[RECORDS TO USE]:
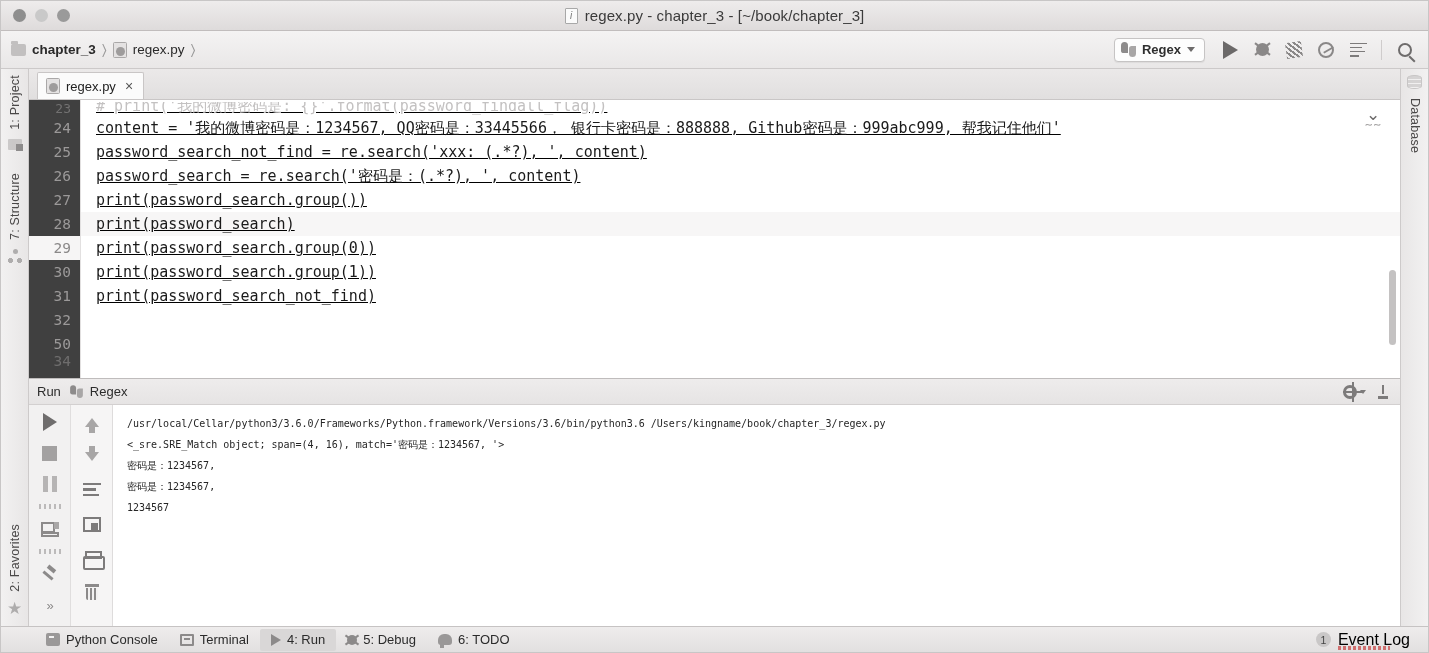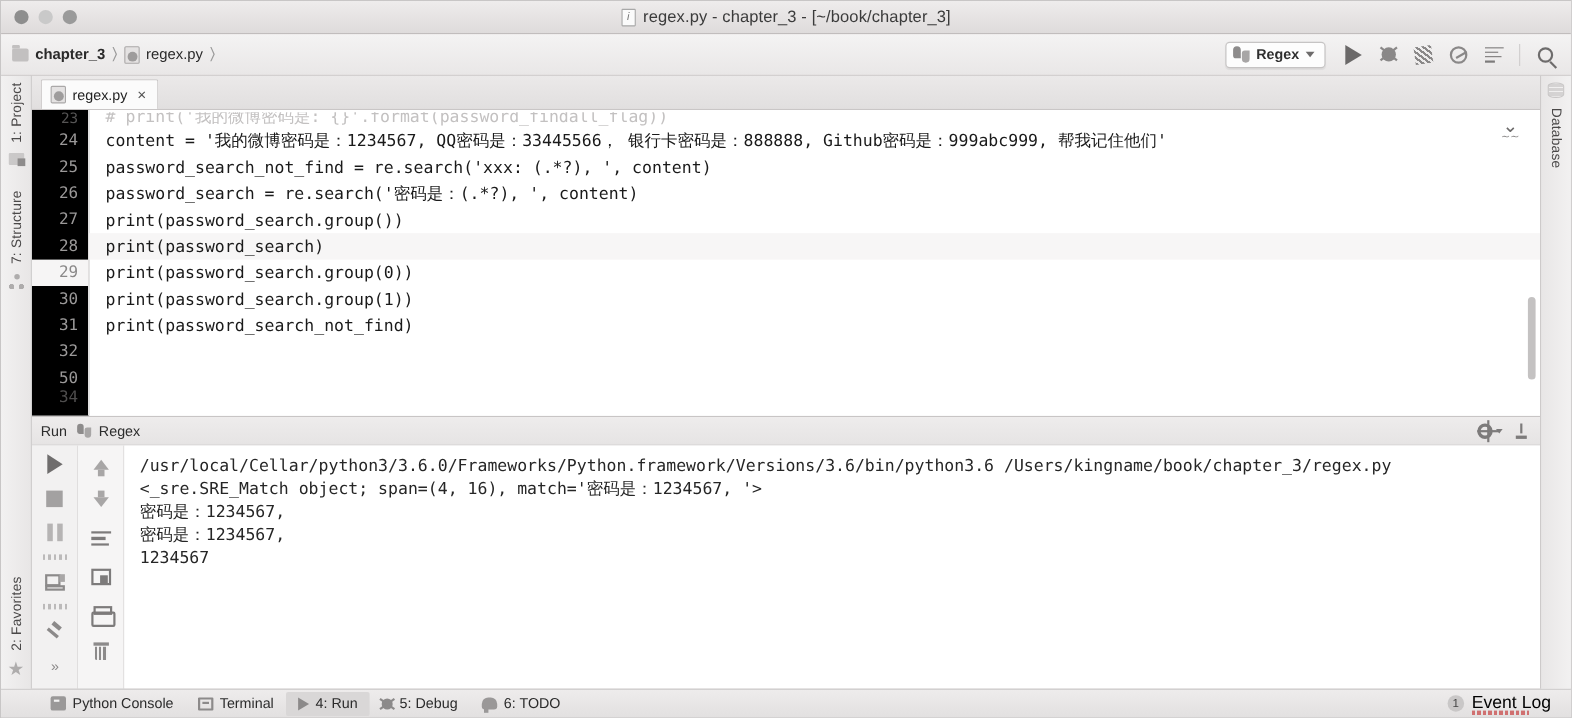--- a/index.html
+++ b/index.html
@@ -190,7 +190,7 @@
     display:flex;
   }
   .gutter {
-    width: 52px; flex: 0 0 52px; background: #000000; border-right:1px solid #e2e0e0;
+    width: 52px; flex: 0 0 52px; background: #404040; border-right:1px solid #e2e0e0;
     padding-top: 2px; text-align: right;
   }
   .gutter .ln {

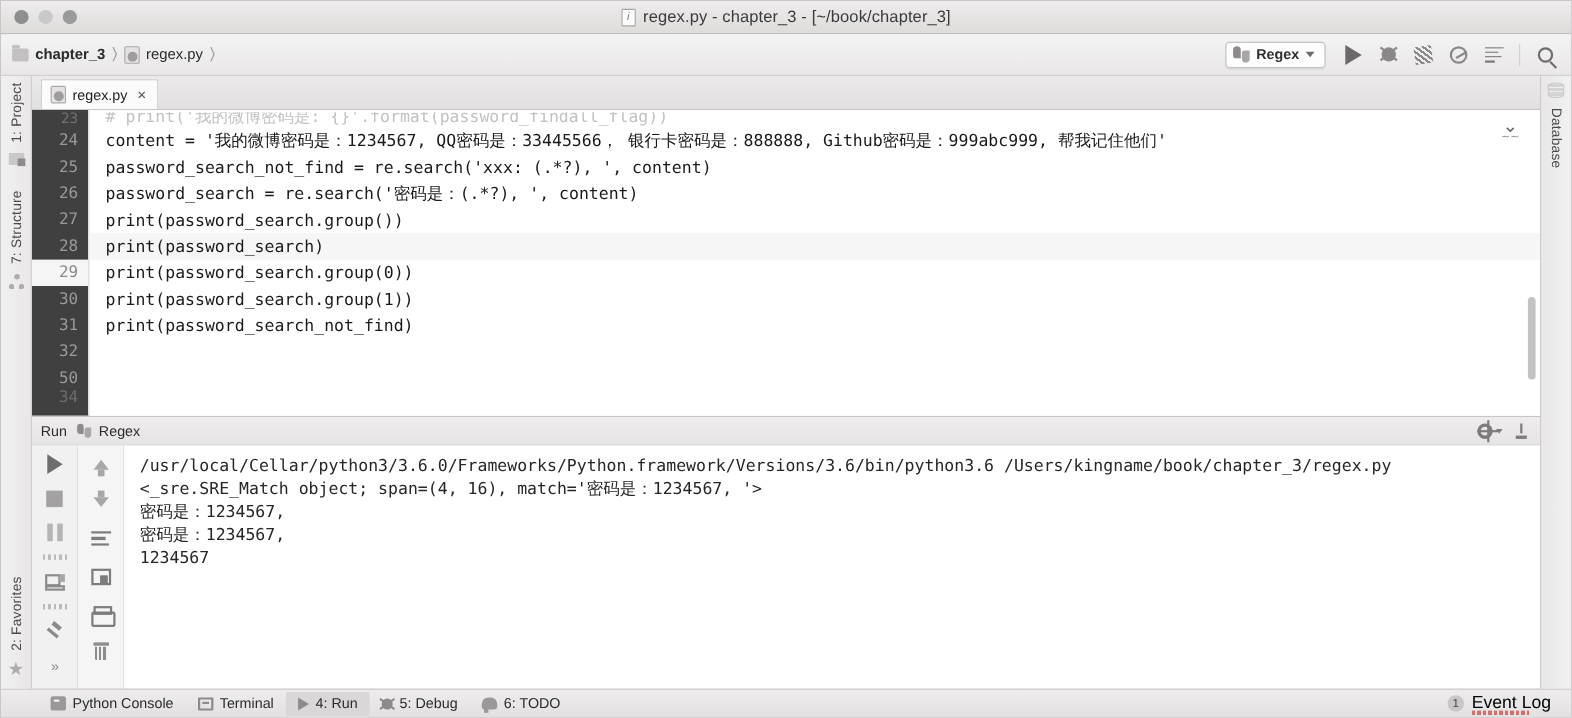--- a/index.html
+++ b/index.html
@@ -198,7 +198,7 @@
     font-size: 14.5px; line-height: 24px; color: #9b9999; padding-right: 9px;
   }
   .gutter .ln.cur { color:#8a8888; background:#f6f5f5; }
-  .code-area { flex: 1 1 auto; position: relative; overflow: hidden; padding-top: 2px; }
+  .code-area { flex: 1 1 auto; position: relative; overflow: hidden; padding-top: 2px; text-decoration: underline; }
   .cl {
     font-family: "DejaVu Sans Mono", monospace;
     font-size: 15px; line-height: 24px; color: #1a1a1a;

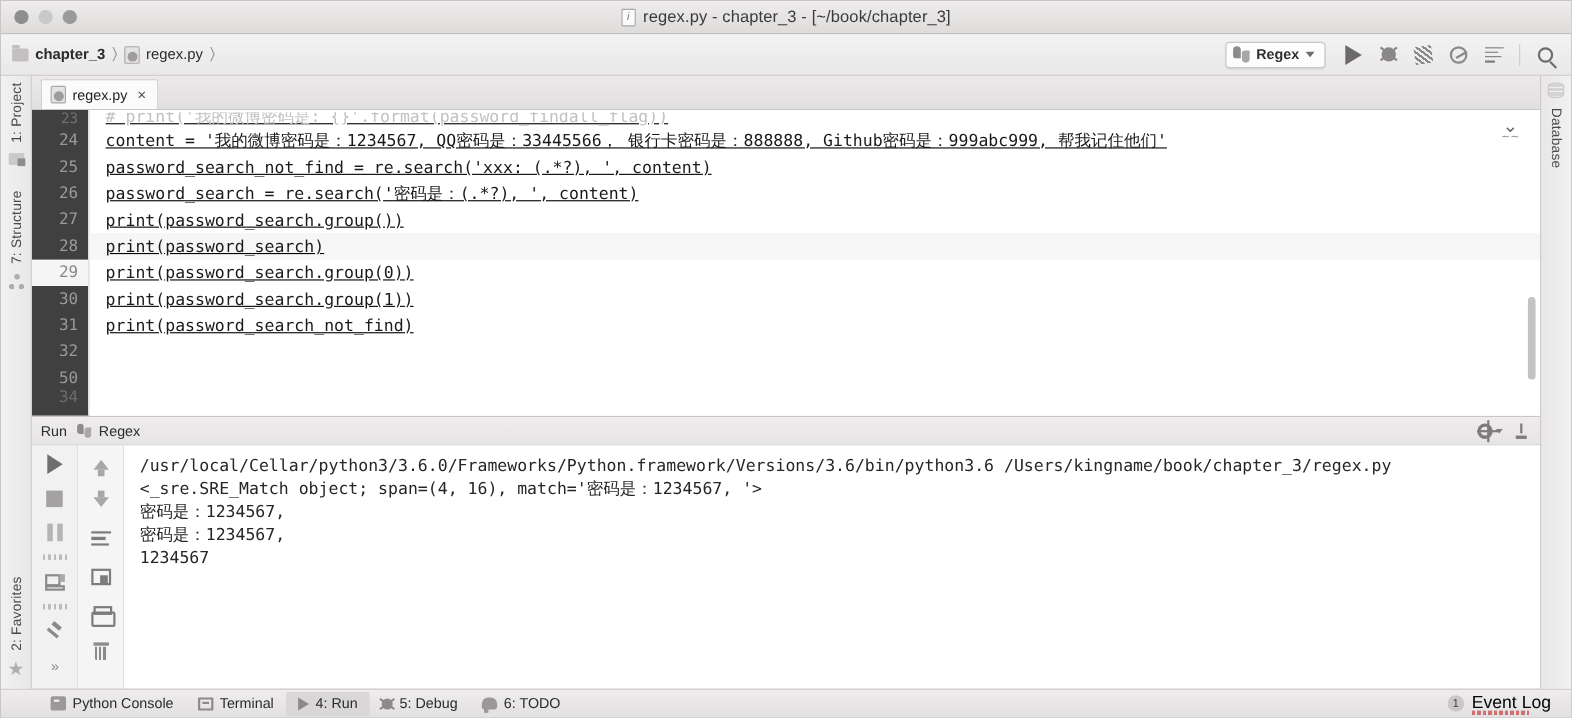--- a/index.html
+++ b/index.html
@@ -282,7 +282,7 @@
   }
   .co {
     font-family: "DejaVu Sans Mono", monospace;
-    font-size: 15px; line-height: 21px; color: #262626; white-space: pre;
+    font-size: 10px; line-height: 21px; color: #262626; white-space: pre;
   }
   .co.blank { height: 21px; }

[WHAT YOU SHOULD DO]: Copy out each line of the data in which the word "position" appears.

[WRITTEN ANSWER]:
-  .code-area { flex: 1 1 auto; position: relative; overflow: hidden; padding-top: 2px; }
+  .code-area { flex: 1 1 auto; position: relative; overflow: hidden; padding-top: 2px; text-decoration: underline; }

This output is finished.